La battaglia (persa) sul Primo emendamento

Il Primo emendamento alla Costituzione degli Stati Uniti garantisce la libertà di parola e di stampa. Nella sua causa Chd ha cercato di appellarsi proprio a questo, lamentando la necessità di farlo rispettare anche su Facebook. Il social di Zuckerberg, esattamente come tutti gli altri, è però una piattaforma privata, libera quindi di decidere quali contenuti permettere di pubblicare e in che forma farlo.

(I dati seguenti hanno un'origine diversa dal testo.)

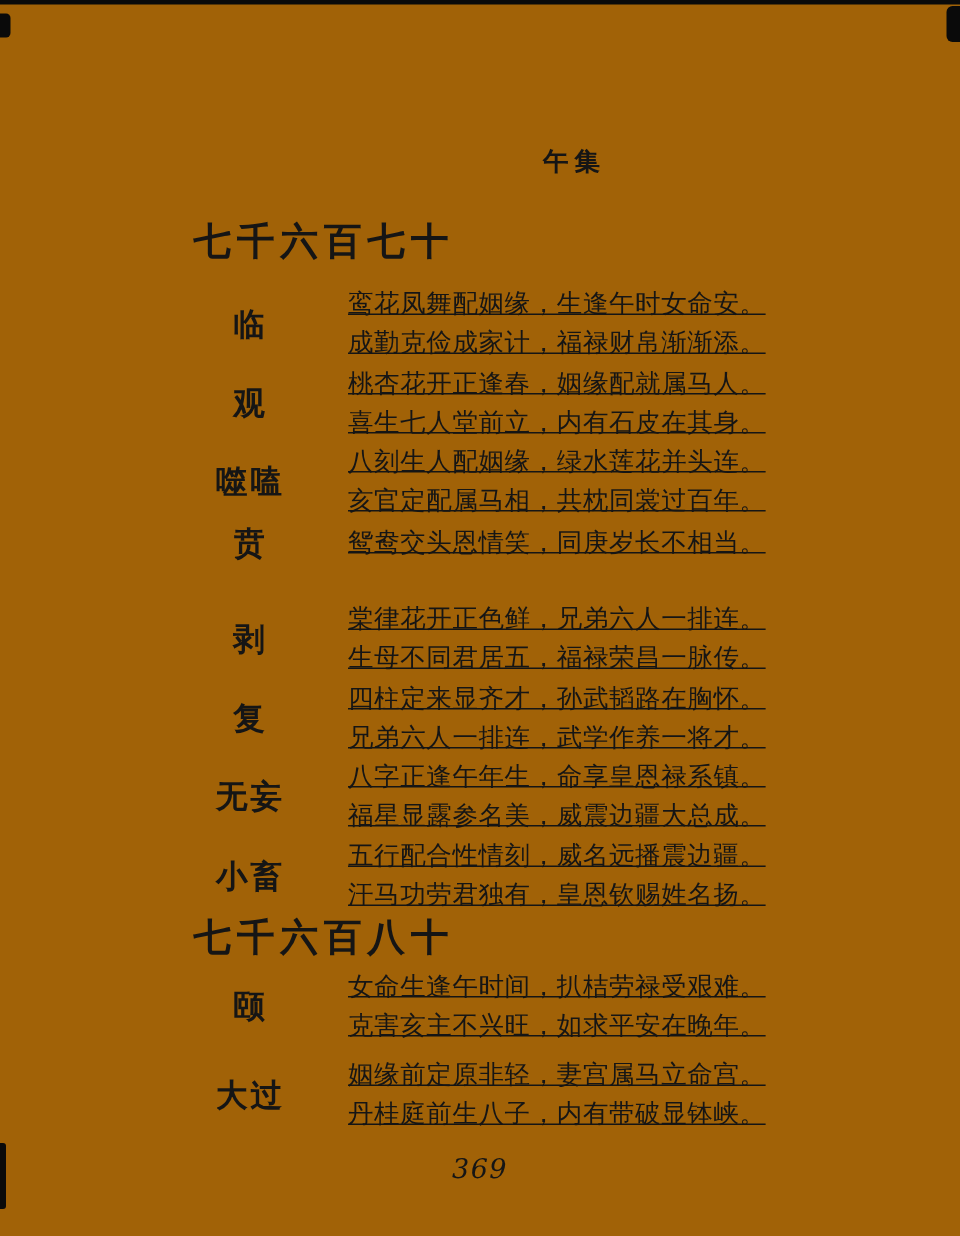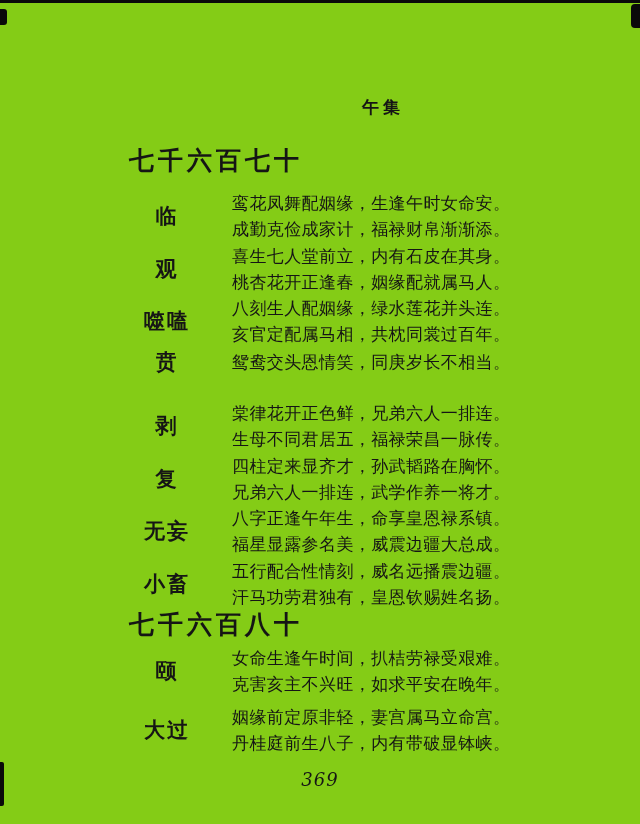--- a/index.html
+++ b/index.html
@@ -11,7 +11,7 @@
     position: relative;
     overflow: hidden;
   }
-  .page { position: absolute; inset: 0; background: #84cc16; }
+  .page { position: absolute; inset: 0; background: #a16207; }
 
   
   .art { position: absolute; background: #0a0a0a; }

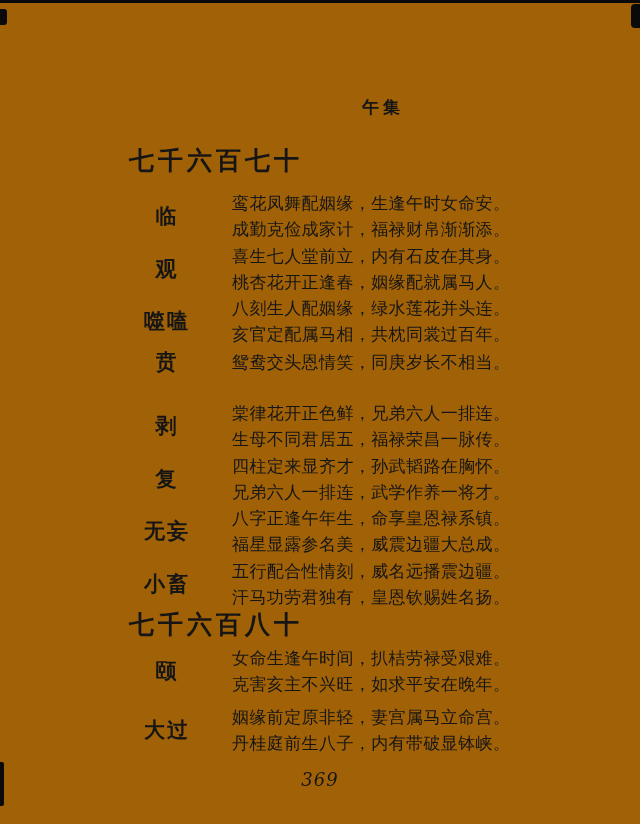--- a/index.html
+++ b/index.html
@@ -47,6 +47,7 @@
     font-size: 17px; line-height: 26.3px;
     letter-spacing: 0.4px; white-space: nowrap;
     font-weight: 500;
+    text-decoration: underline;
   }
 
   .page-number {

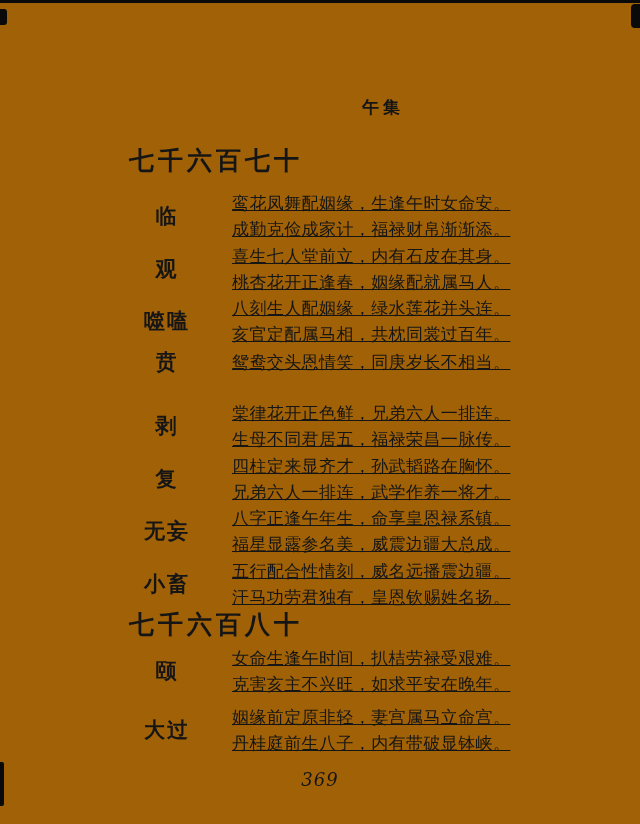--- a/index.html
+++ b/index.html
@@ -82,8 +82,8 @@
   <div class="entry" style="top:243px">
     <div class="hexname">观</div>
     <div class="verse">
+      <div class="vline">桃杏花开正逢春，姻缘配就属马人。</div>
       <div class="vline">喜生七人堂前立，内有石皮在其身。</div>
-      <div class="vline">桃杏花开正逢春，姻缘配就属马人。</div>
     </div>
   </div>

Negli ultimi mesi questo tema è diventato sempre più seguito negli Stati Uniti, soprattutto dopo che il 26 maggio e il 29 maggio Twitter aveva moderato due post di Donald Trump. Il Presidente prima aveva definito una «truffa» le votazione via posta e poi aveva attaccato gli attivisti che manifestavano per l’omicidio di George Floyd. Nel primo caso il tweet di Trump era stato considerato privo di fondamenti, nel secondo caso la piattaforma aveva ritenuto che le parole incitassero alla violenza. Allora la reazione del Presidente era stata drastica: «Faremo dei regolamenti oppure chiudiamo i social, perché non possiamo permettere che questo accada».